Ha scritto Alan Dershowitz, il grande avvocato che rivendica da sinistra la solidarietà con Israele, che “la battaglia contro il boicottaggio è l'aspetto più urgente della guerra contemporanea contro l'antisemitismo”. La decisione della Federazione internazionale dei giornalisti di espellere i colleghi israeliani è il culmine di una campagna ideologica che va avanti da cinque anni.
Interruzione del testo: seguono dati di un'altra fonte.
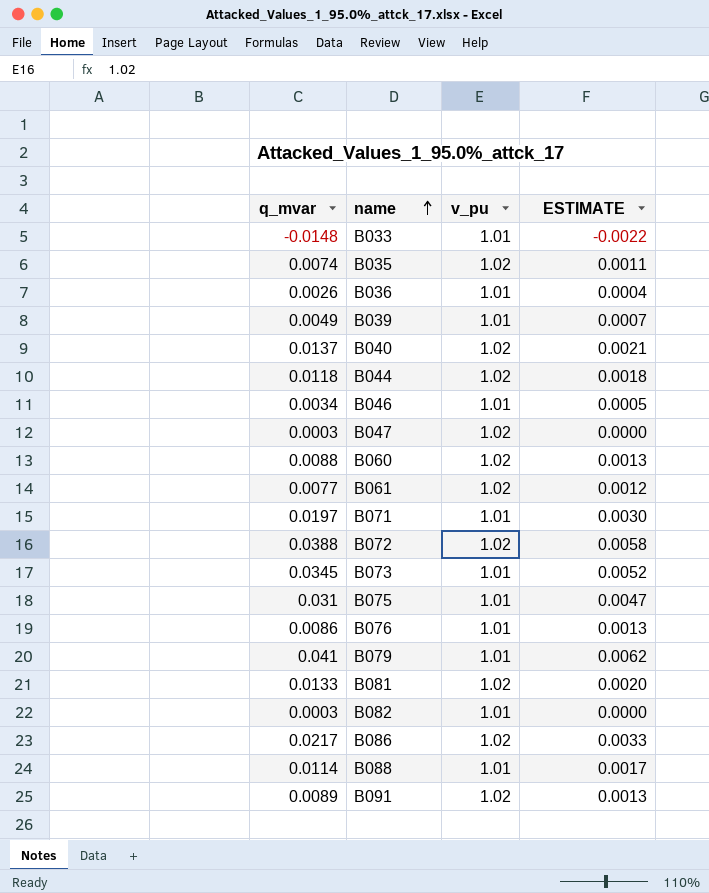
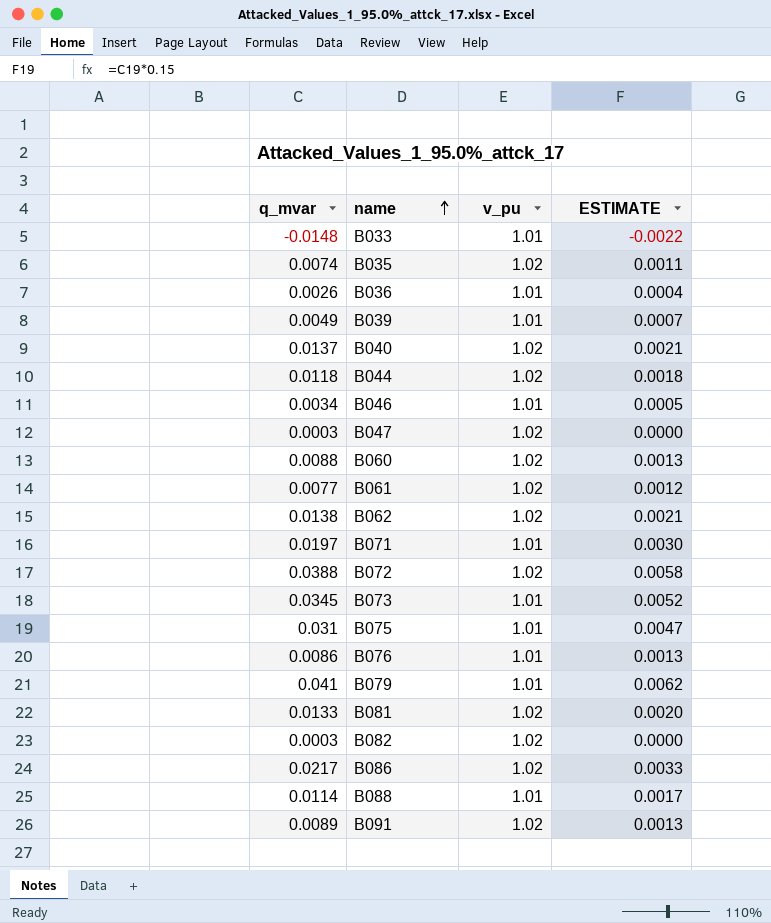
row B062: none -> 0.0138 | 1.02 | 0.0021
B082 | v_pu: 1.01 -> 1.02

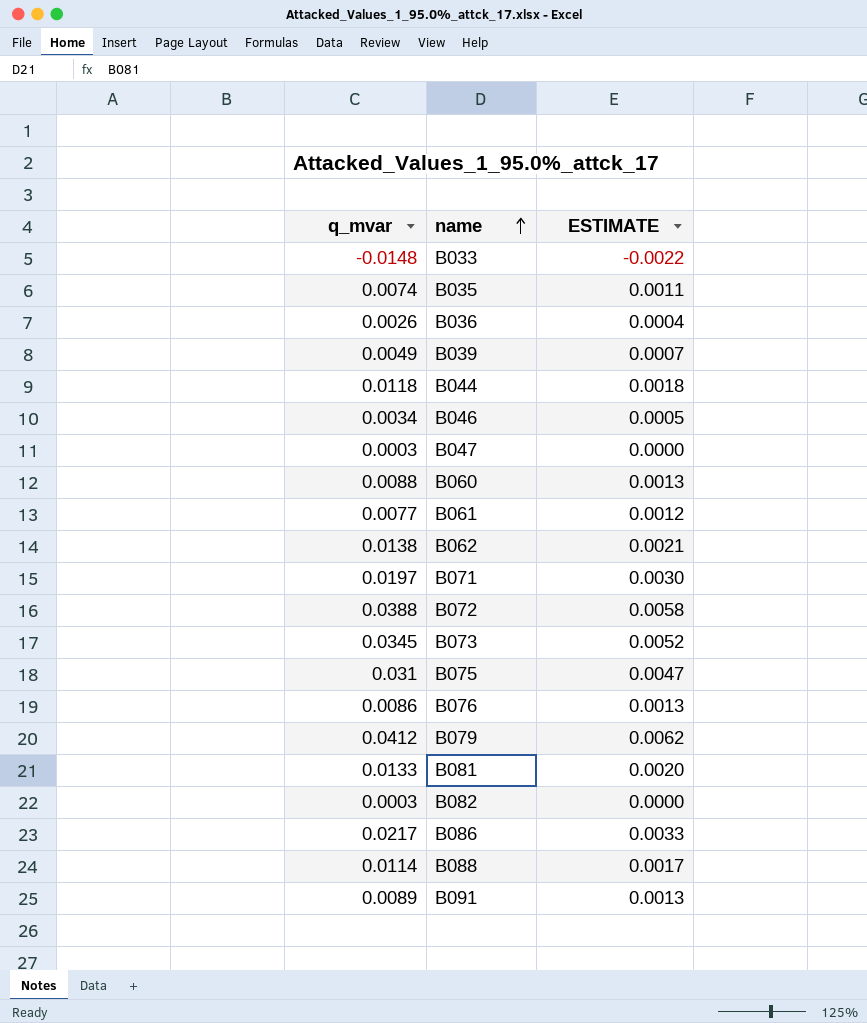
column v_pu | position: 3 -> none
row B040: 0.0137 | 1.02 | 0.0021 -> none
B079 | q_mvar: 0.041 -> 0.0412

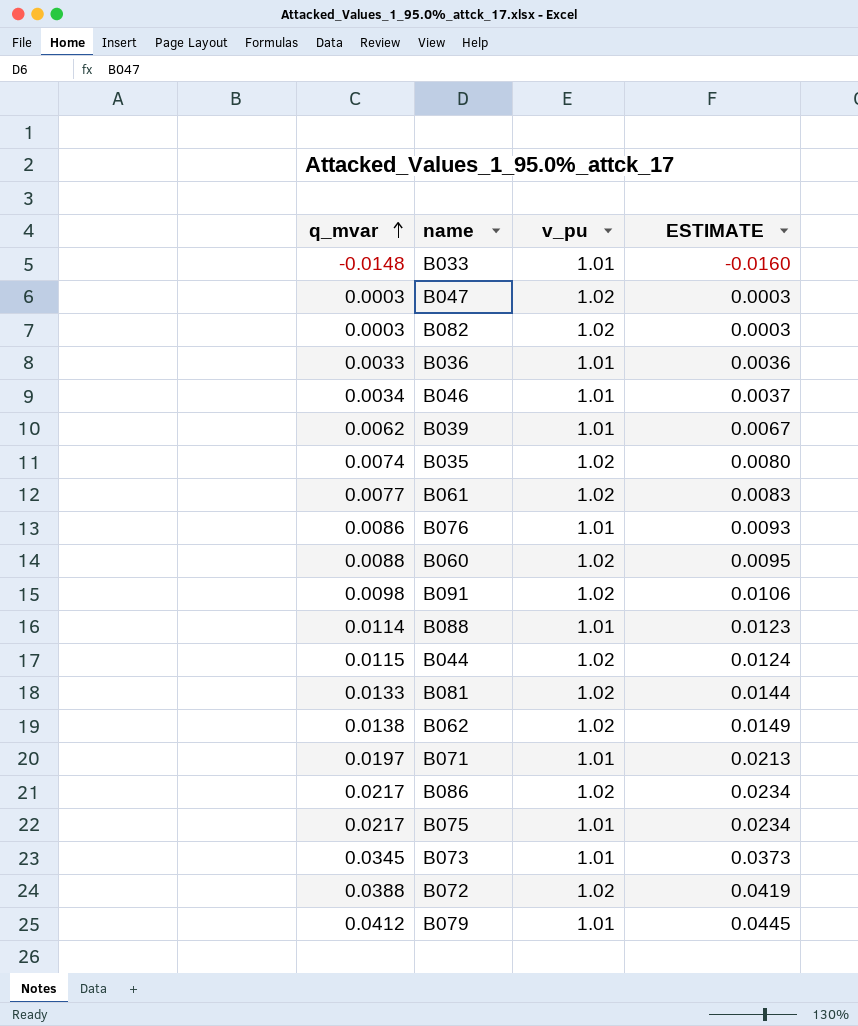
row order: name ascending -> q_mvar ascending
column v_pu | position: none -> 3
column ESTIMATE | formula: [q_mvar] * 0.15 -> [q_mvar] * 1.08
B036 | q_mvar: 0.0026 -> 0.0033
B039 | q_mvar: 0.0049 -> 0.0062
B091 | q_mvar: 0.0089 -> 0.0098
B044 | q_mvar: 0.0118 -> 0.0115
B075 | q_mvar: 0.031 -> 0.0217

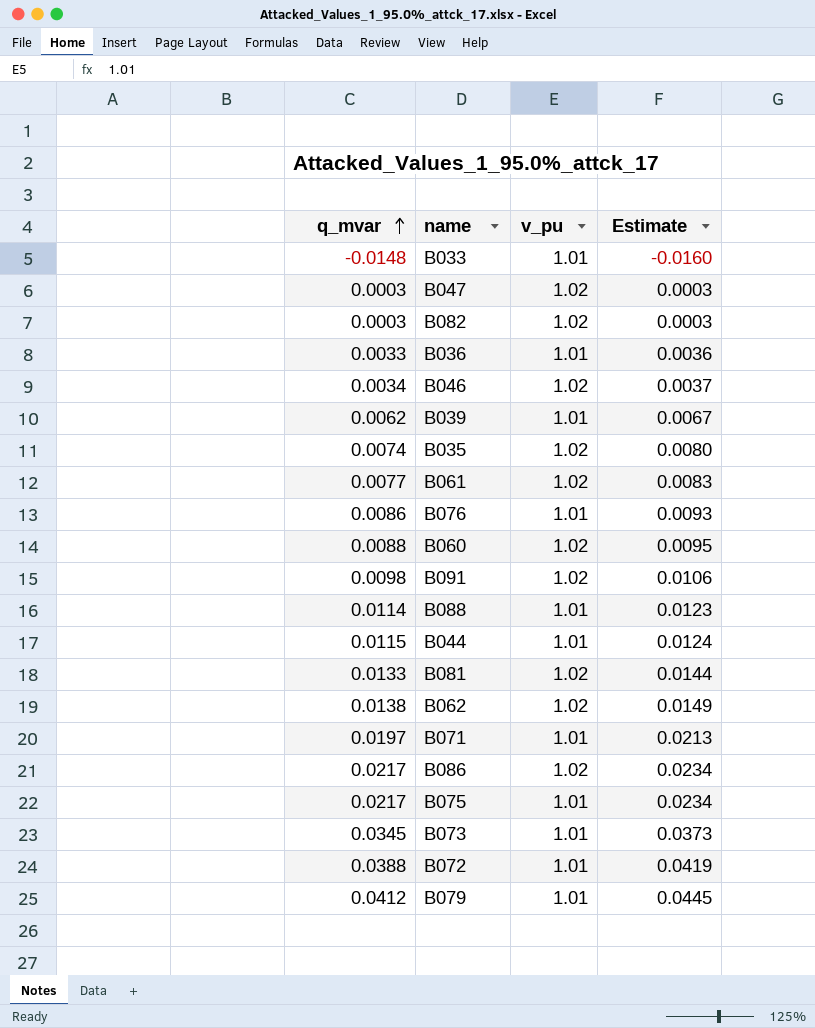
column name: ESTIMATE -> Estimate
B046 | v_pu: 1.01 -> 1.02
B044 | v_pu: 1.02 -> 1.01
B072 | v_pu: 1.02 -> 1.01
    Ha scritto Alan Dershowitz, il grande avvocato che rivendica da sinistra la solidarietà con Israele, che “la battaglia contro il boicottaggio è l'aspetto più urgente della guerra contemporanea contro l'antisemitismo”. La decisione della Federazione internazionale dei giornalisti di espellere i colleghi israeliani è il culmine di una campagna ideologica che va avanti da cinque anni. Triste sincronia, l'espulsione arrivava mentre il direttore d'orchestra israeliano Daniel Barenboim e il cantante canadese Leonard Cohen, impegnati per la pace, dovevano cancellare i concerti a Ramallah dopo che i palestinesi ne avevano chiesto il boicottaggio.  Intanto un grande giornale europeo di sinistra, El País, pubblicava indisturbato una vignetta di Romeu. “Come fa Israele a violare nella totale impunità ogni legge umana e internazionale?”, chiede una donna. Risponde un ebreo ortodosso con il nasone: “Ci costa molti soldi”.
    La Federazione non sollevò un sopracciglio quando la National Union of Journalists, il potente sindacato britannico, boicottò Israele nell'aprile di due anni fa con questa rivendicazione: “Lavoriamo con i palestinesi attraverso la Federazione internazionale dei giornalisti e il boicottaggio è un'azione di sostegno al popolo palestinese”.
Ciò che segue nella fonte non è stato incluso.